There are many ways to cluster nodes in a graph. Any distance metric for node representations can be used for clustering. Boost doesn't have out of the box clustering support other than in a few limited cases such as betweenness clustering.

The Micans package has a very simple and fast program for markov clustering. This can be easily called from the command line. Markov clustering (MCL) works by repeated matrix multiplication to simulate random walks. It might not be hard to implement if you change your graph to a matrix representation.

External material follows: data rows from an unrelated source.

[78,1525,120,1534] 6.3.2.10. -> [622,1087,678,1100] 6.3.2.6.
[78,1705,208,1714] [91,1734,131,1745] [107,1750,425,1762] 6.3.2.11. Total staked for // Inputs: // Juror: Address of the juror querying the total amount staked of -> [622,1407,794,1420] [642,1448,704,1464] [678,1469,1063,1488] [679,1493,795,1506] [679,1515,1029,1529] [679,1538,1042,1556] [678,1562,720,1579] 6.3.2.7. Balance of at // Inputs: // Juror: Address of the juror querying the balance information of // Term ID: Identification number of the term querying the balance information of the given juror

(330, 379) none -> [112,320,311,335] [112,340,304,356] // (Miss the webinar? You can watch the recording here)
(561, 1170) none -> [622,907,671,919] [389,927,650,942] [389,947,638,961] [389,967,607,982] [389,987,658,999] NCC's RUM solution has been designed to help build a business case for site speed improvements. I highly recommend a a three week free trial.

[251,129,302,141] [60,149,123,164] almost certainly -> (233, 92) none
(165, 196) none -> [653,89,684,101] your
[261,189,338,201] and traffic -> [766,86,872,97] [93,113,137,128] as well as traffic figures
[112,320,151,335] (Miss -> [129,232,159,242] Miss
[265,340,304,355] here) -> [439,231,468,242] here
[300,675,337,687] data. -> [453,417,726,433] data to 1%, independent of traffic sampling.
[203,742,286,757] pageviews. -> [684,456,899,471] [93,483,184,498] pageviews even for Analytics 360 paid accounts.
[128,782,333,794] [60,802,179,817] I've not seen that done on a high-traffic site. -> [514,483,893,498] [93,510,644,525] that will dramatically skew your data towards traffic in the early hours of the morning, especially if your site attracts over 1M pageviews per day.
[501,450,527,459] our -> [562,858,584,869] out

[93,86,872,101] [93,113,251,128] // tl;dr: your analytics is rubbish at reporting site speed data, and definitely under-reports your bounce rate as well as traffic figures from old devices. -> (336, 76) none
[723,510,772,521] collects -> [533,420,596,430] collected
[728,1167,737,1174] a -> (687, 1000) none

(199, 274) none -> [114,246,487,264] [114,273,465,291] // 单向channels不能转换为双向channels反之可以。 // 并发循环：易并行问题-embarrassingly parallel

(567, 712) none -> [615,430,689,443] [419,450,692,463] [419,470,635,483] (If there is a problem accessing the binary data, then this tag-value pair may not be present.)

If your a graph is not changing then clustering could be performed offline. R is a much better environment for clustering because many methods are already implemented but you must provide distance values.

Do you need clustering?

Will clustering help your shortest path calculations? My intuition (often wrong) leads me to believe that clustering would result in only local optima. An optimal solution on a subset of your graph does not guarantee that it would be useful for the global solution. The traffic problem makes me think of flow algorithms such as boykov_kolmogorov_max_flow.

Other suggestions

I'm not sure of your set up. If you are running 1 simulation per process then the load time could be an issue. You could trying running more than one simulation per process so your load time isn't repeated as often.

For example, currently you have 200ms for load and 50ms for Dijkstra. If you run two back to back you have 500ms for two runs.

You could load the graph in 200ms, then run 6 simulations on the same process back to back. That way you have 200ms for load, then 50ms x 6 simulations. This gives you a 3x increase in number of simulations you can run even without parallel processing.